Tinnitus: is the ringing in your ears simply from years of exposure to loud music?

Too much loud music can cause tinnitus Silver Magazine www.silvermagazine.co.uk

Are you a bit deaf? Ringing in the ears?! As new research on tinnitus emerges, we investigate whether the condition is simply a case of too much rock and roll – and what you can do about it

Results from a recent survey revealed that tinnitus affects millions of Brits across the UK, as one in five of us are said to suffer from hearing loss and the most common tinnitus symptoms.

Conducted by Danish hearing aid manufacturer Oticon, the survey of 2,000 adults unveiled that a substantial 21% of respondents experience tinnitus effects, such as ringing, buzzing or persistent noise in the ears.

But is there a common denominator in who this disruptive condition targets? As the first to spend their lives exposed to amplified sound, the so-called ‘Generation X’ – the age bracket following the Baby Boomers of the 1940s, born from the ‘60s to the ‘80s – arguably have more reason than most to experience symptoms, with both time and volume working against them over a number of years.

I’d stand and dance as close to the speakers as possible, so loud it made my chest thump!

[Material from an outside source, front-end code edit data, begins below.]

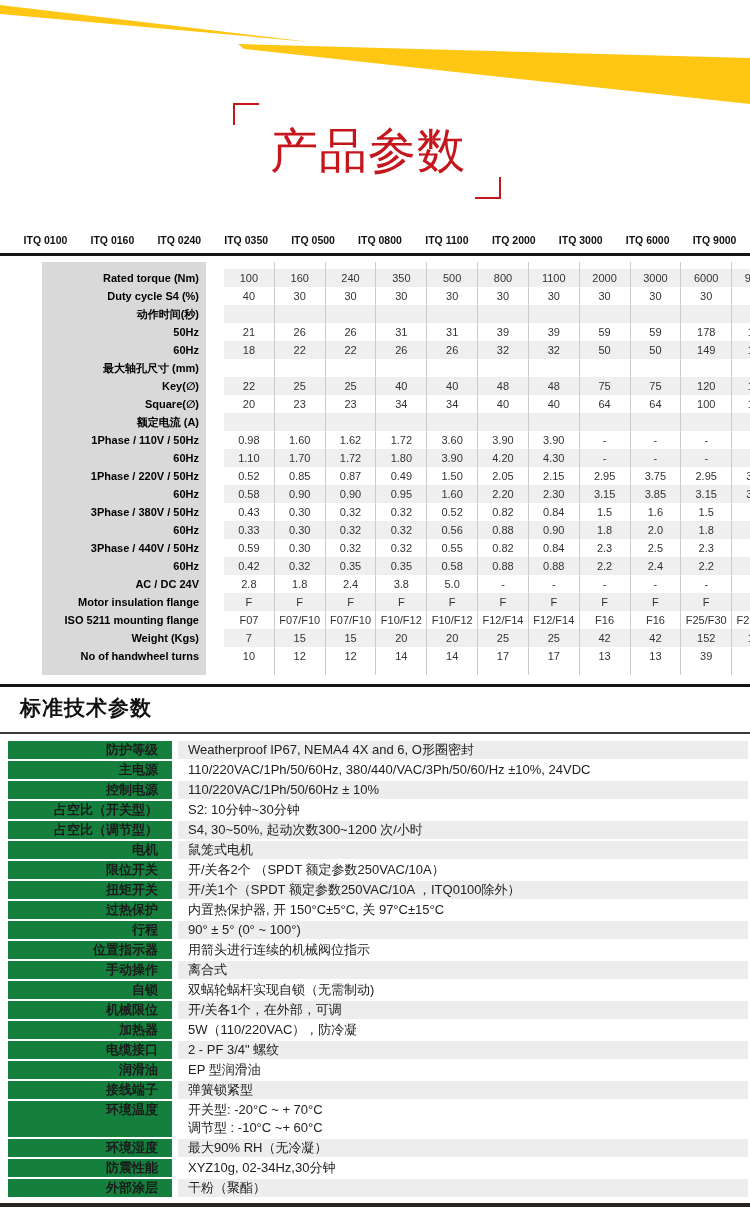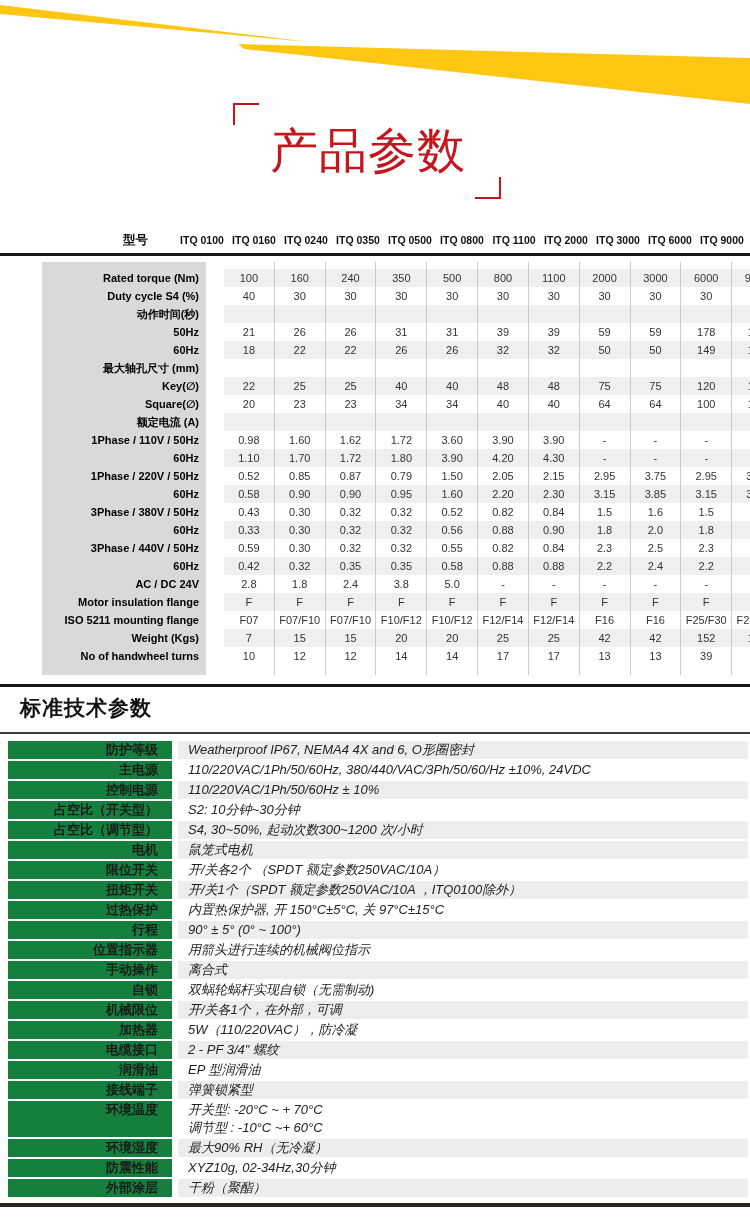"型号" div.mh-label { html: <div>型号</div> -> none }
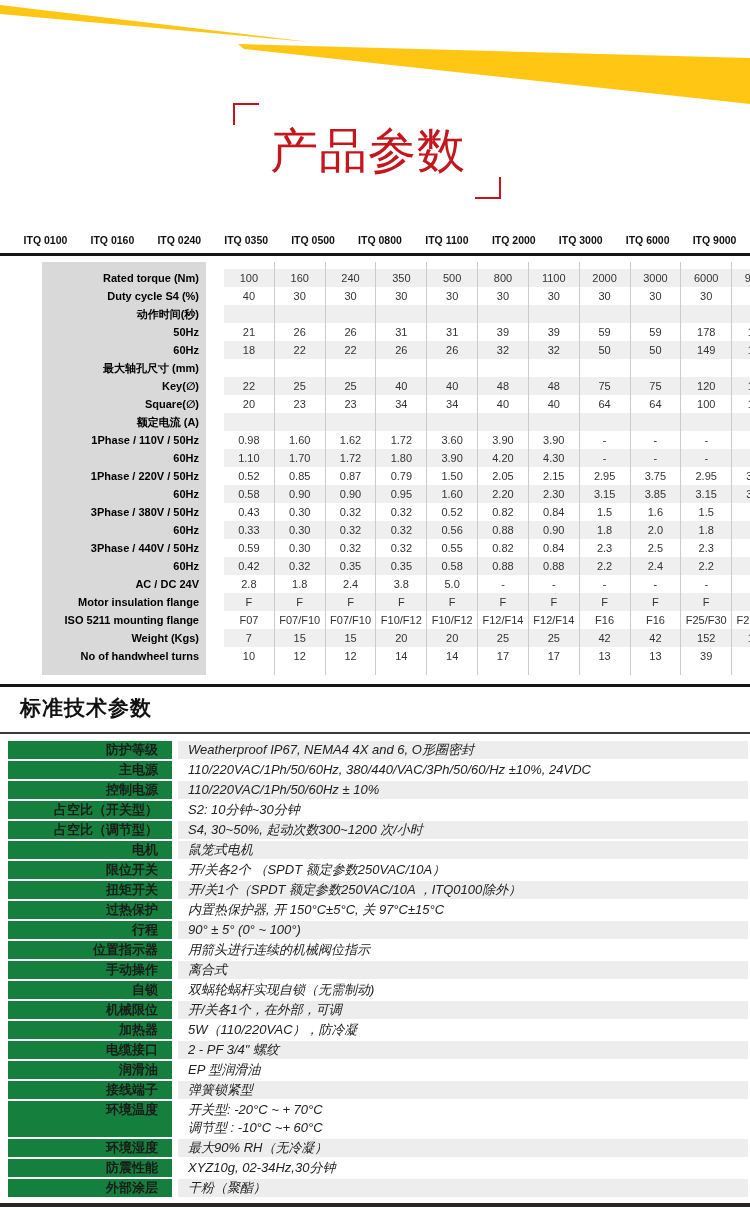"0.79" div.t1cell { text: 0.79 -> 0.49 }
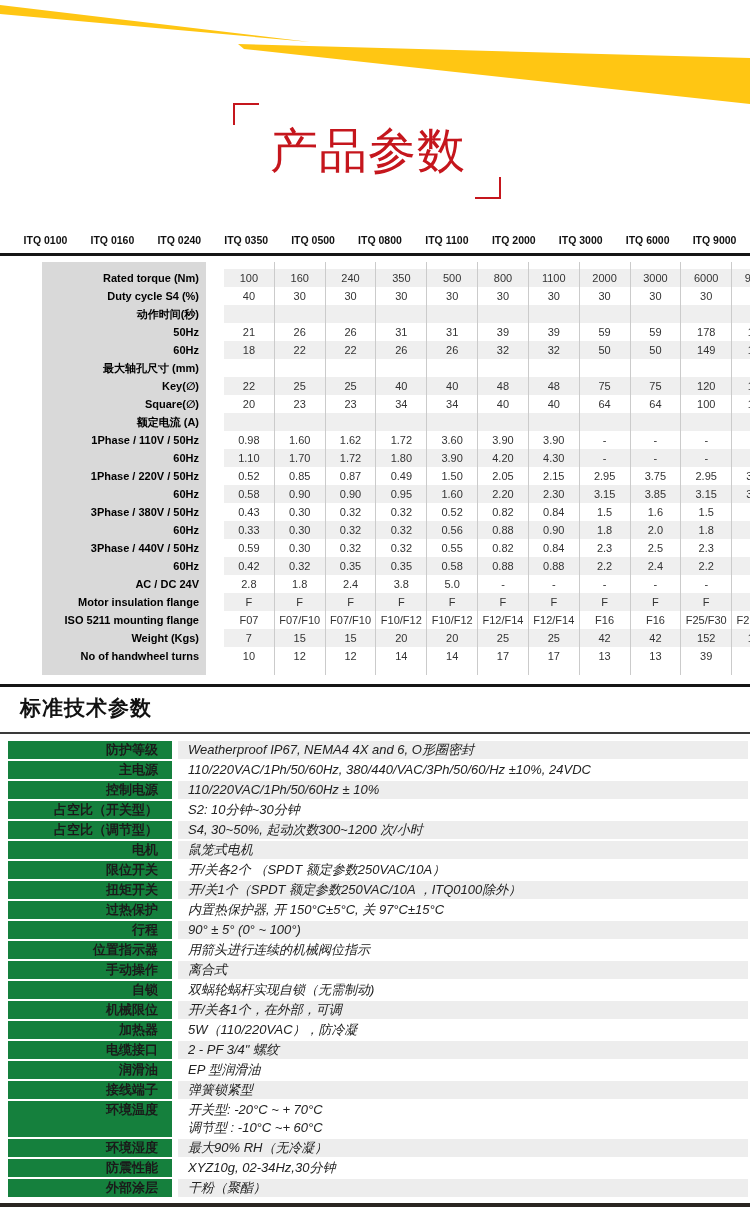"Weatherproof IP67, NEMA4 4X and" .t2line { font-style: italic -> none }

I’m not surprised I’ve got tinnitus

Sarah, 52, says she’s sure her tinnitus has been caused by listening to loud music throughout her life. “When I was young, my parents were really sociable,” she said. “They used to have frequent parties and play loud music, and I noticed that because my dad had hearing issues, everything in the house was loud too; TV, radio, all of it. Then as I grew up and used to go to nightclubs and warehouse parties myself, I’d stand and dance as close to the speakers as possible, so loud it made my chest thump! I’m not surprised I’ve got tinnitus – I’ve been battering my ears all my life!”

As a condition, tinnitus itself can be tricky to pin down in terms of exactly what causes it in the first place. According to charity Hearing Link, it can be triggered by a range of incidents and events that might occur throughout one’s life, from ear infections and head injuries, to medication or emotional stress.

The NHS is equally unclear as to exactly why the condition develops. Earwax build-up is cited as one possibility, as are other conditions such as Ménière’s disease (which can also spark vertigo) and otosclerosis, where hearing loss is caused by an inherited abnormal bone growth in the middle ear.

Headphones loud music can cause tinnitus Silver Magazine www.silvermagazine.co.uk

However, all sources appear to agree that repeated or prolonged exposure to loud noises can play its part as well. The British Tinnitus Association gets into more detail, explaining that the maximum unprotected exposure of an mp3 player at full volume is just 7.5 minutes before damage can occur, while a live rock band is significantly shorter, clocking in at a mere 66 seconds.

The maximum unprotected exposure of an mp3 player at full volume is just 7.5 minutes before damage can occur

Therefore, loud music certainly appears to be one reason for tinnitus to affect as many people as it does, and it stands to reason that older generations would, over several decades, begin to experience the side effects of such consistently damaging noise pollution as the music they’ve grown up on.

The survey backs this theory up too, demonstrating that attending loud concerts (37.8%) and nightclubs (23.6%), as well as listening to loud music (22.4%) and standing near loudspeakers (23.4%), are the main activities that cause the respondents’ tinnitus symptoms. Over half that suffer from tinnitus also admit to regularly enjoying loud music, with two thirds of these doing so at least once a week.

In addition, over half of the people that took part in the survey who suffer from tinnitus agree that their hearing ability is getting worse with age. Almost half also admit to being asked to turn the TV down, even though they don’t think it’s too loud, and over half prefer to have the volume up loud when speaking to people on the phone.

But is it as black and white as age plus noise equals tinnitus? According to Alison Stone, training manager and audiologist at Oticon, the treatments available appear to reflect an emotional response, just as much as physiological one.

“Having tinnitus is a deeply individual experience,” she says. “No person with tinnitus has the same experience, and no one solution will work for everyone. Even though we do not have a cure for tinnitus, research has shown that there are many ways people can be helped to manage their condition in order to live a full, rich and productive life.

“One of the most effective ways to treat tinnitus is a combined approach of counselling and sound therapy. Another area of special interest within recent years has been the use of mindfulness as an effective form of focus and relaxation. There are trained professionals out there who understand and can help.”

So if you’re a sufferer, it’s not all doom and gloom.